TASK BRIEF
Where does the string "bullet" appear in the material? Copy each line that holds it.

TASK MATERIAL

--- --- ---

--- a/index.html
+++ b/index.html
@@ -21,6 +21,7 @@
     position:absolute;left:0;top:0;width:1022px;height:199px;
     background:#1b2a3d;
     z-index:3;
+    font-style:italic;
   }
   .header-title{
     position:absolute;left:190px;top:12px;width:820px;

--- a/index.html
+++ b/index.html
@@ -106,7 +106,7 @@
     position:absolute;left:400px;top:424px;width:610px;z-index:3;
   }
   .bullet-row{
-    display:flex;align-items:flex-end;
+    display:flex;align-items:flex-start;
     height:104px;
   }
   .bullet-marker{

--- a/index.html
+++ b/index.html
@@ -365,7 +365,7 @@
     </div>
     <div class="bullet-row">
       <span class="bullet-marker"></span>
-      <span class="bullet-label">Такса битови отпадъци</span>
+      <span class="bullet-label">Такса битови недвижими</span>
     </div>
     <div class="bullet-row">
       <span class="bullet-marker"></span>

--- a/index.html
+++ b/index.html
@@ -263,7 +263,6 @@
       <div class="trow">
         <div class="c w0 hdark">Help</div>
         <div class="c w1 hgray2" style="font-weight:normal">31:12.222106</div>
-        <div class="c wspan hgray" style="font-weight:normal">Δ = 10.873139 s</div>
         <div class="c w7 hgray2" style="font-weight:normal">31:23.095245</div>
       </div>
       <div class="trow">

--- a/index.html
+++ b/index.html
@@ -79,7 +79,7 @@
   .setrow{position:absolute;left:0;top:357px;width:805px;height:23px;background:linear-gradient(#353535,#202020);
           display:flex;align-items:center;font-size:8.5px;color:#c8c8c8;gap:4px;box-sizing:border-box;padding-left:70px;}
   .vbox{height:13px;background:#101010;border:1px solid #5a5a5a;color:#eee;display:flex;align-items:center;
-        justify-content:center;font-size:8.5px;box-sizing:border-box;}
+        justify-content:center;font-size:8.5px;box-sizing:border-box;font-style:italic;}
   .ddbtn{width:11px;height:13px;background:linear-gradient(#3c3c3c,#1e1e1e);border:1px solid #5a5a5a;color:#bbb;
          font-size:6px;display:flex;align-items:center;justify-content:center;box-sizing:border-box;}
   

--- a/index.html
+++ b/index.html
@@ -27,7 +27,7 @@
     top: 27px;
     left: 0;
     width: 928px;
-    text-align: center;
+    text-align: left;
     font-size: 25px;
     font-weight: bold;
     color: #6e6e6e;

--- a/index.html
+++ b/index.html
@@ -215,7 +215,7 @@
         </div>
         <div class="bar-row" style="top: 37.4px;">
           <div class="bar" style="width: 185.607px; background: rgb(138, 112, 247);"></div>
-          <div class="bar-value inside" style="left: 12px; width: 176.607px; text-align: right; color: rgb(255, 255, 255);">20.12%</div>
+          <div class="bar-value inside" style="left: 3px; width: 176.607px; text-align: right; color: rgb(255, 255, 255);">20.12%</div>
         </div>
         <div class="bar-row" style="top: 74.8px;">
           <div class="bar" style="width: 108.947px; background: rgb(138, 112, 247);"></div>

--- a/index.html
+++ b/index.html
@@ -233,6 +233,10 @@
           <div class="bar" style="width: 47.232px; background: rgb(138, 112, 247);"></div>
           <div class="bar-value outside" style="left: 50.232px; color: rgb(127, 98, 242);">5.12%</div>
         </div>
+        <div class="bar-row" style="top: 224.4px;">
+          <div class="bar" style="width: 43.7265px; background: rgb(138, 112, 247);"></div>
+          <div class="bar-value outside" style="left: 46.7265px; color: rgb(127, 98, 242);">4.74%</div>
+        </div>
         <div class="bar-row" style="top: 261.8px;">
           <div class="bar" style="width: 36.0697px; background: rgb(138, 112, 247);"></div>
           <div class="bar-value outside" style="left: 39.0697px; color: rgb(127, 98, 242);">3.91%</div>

--- --- ---

ANSWER SECTION
   .bullet-row{
   .bullet-marker{
     <div class="bullet-row">
       <span class="bullet-marker"></span>
-      <span class="bullet-label">Такса битови отпадъци</span>
+      <span class="bullet-label">Такса битови недвижими</span>
     <div class="bullet-row">
       <span class="bullet-marker"></span>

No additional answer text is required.